Johnson & Johnson devait livrer 55 millions de doses aux Vingt-Sept au deuxième trimestre.
Cette annonce intervient à peine une semaine après la confirmation de l'Agence européenne des médicaments (EMA) d "un lien possible (de l'AstraZeneca) avec de très rares cas de caillots sanguins inhabituels avec des plaquettes sanguines basses". L'usage du vaccin AstraZeneca a ainsi été drastiquement restreint dans la plupart des pays de l'UE en raison de possibles cas de thrombose, et le Danemark a annoncé mercredi y renoncer définitivement.

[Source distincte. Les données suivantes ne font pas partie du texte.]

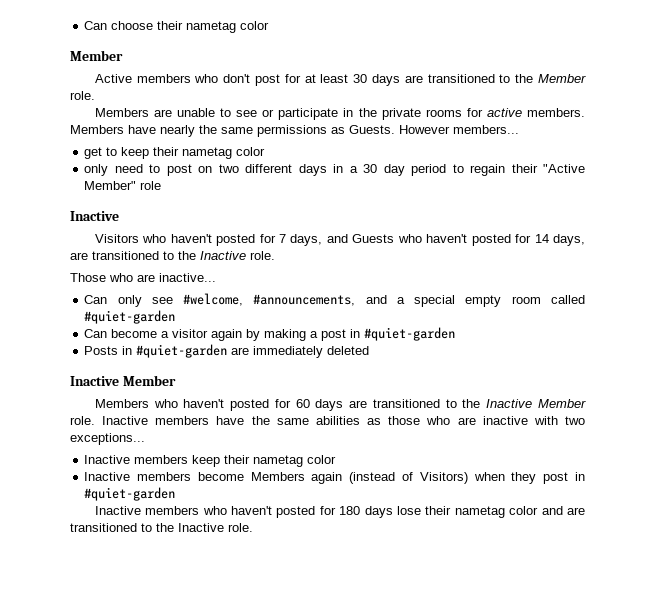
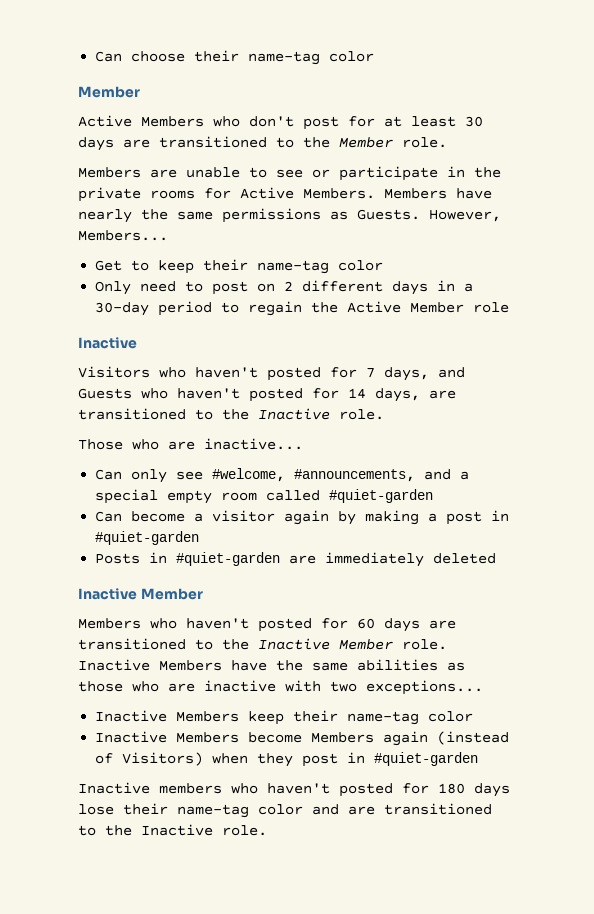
- Can choose their nametag color
+ Can choose their name-tag color
- Active members who don't post for at least 30 days are transitioned to the Member role.
+ Active Members who don't post for at least 30 days are transitioned to the Member role.
- Members are unable to see or participate in the private rooms for active members.
+ Members are unable to see or participate in the private rooms for Active Members.
- However members...
- get to keep their nametag color
- only need to post on two different days in a 30 day period to regain their "Active Member" role
+ However, Members...
+ Get to keep their name-tag color
+ Only need to post on 2 different days in a 30-day period to regain the Active Member role
- Inactive members have the same abilities as those who are inactive with two exceptions...
+ Inactive Members have the same abilities as those who are inactive with two exceptions...
- Inactive members keep their nametag color
+ Inactive Members keep their name-tag color
- Inactive members become Members again (instead of Visitors) when they post in #quiet-garden
+ Inactive Members become Members again (instead of Visitors) when they post in #quiet-garden
- Inactive members who haven't posted for 180 days lose their nametag color and are transitioned to the Inactive role.
+ Inactive members who haven't posted for 180 days lose their name-tag color and are transitioned to the Inactive role.

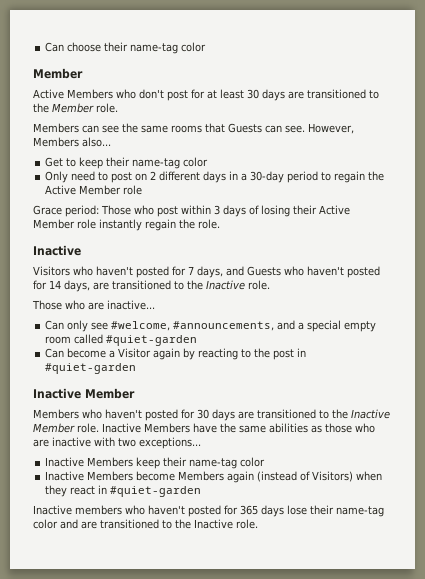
- Members are unable to see or participate in the private rooms for Active Members. Members have nearly the same permissions as Guests. However, Members...
+ Members can see the same rooms that Guests can see. However, Members also...
+ Grace period: Those who post within 3 days of losing their Active Member role instantly regain the role.
- Can become a visitor again by making a post in #quiet-garden
- Posts in #quiet-garden are immediately deleted
+ Can become a Visitor again by reacting to the post in #quiet-garden
- Members who haven't posted for 60 days are transitioned to the Inactive Member role.
+ Members who haven't posted for 30 days are transitioned to the Inactive Member role.
- Inactive Members become Members again (instead of Visitors) when they post in #quiet-garden
+ Inactive Members become Members again (instead of Visitors) when they react in #quiet-garden
- Inactive members who haven't posted for 180 days lose their name-tag color and are transitioned to the Inactive role.
+ Inactive members who haven't posted for 365 days lose their name-tag color and are transitioned to the Inactive role.

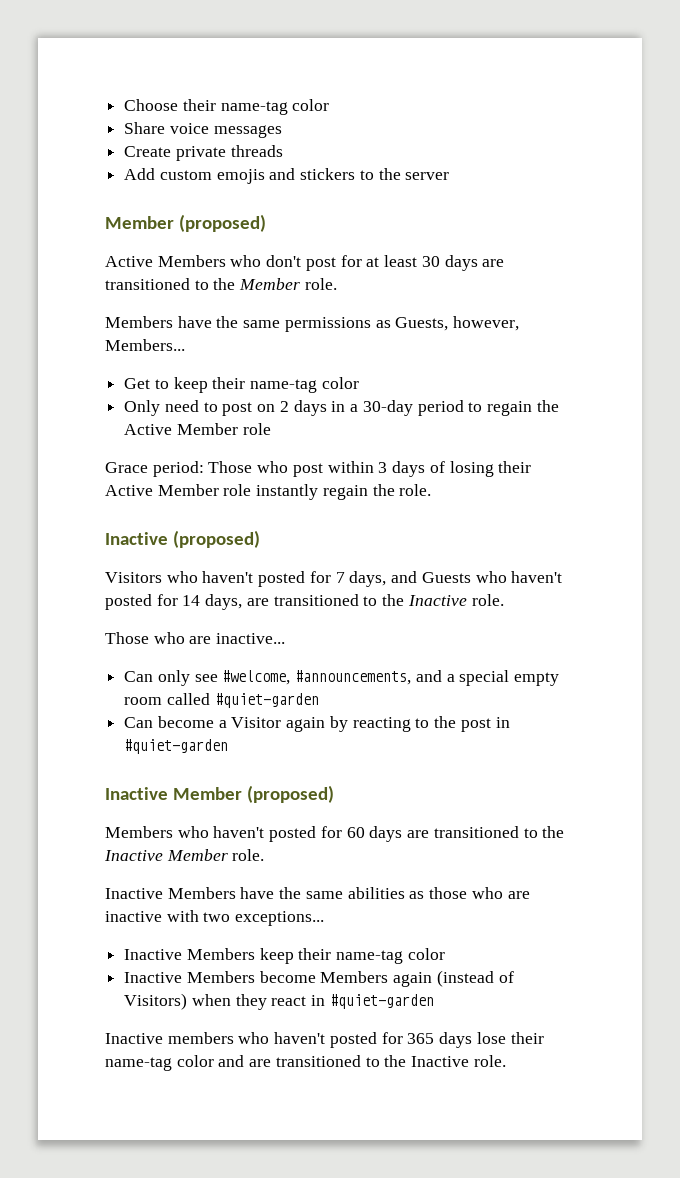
- Can choose their name-tag color
- Member
+ Choose their name-tag color
+ Share voice messages
+ Create private threads
+ Add custom emojis and stickers to the server
+ Member (proposed)
- Members can see the same rooms that Guests can see. However, Members also...
+ Members have the same permissions as Guests, however, Members...
- Only need to post on 2 different days in a 30-day period to regain the Active Member role
+ Only need to post on 2 days in a 30-day period to regain the Active Member role
  Grace period: Those who post within 3 days of losing their Active Member role instantly regain the role.
- Inactive
+ Inactive (proposed)
  Can become a Visitor again by reacting to the post in #quiet-garden
- Inactive Member
+ Inactive Member (proposed)
- Members who haven't posted for 30 days are transitioned to the Inactive Member role. Inactive Members have the same abilities as those who are inactive with two exceptions...
+ Members who haven't posted for 60 days are transitioned to the Inactive Member role.
+ Inactive Members have the same abilities as those who are inactive with two exceptions...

Après deux cas graves, dont l'un fatal, de caillots sanguins chez des personnes ayant reçu une première injection, le pays nordique avait déjà, le premier, entièrement suspendu le 11 mars l'utilisation du vaccin, le temps d'étudier plus profondément ses effets secondaires. Mercredi, le couperet est tombé: malgré les avis du régulateur européen et de l'Organisation mondiale de la santé (OMS) favorables à son usage, "la campagne de vaccination au Danemark continue sans le vaccin d'AstraZeneca", a indiqué le directeur de l'Agence nationale de Santé, Søren Brostrøm, lors d'une conférence de presse.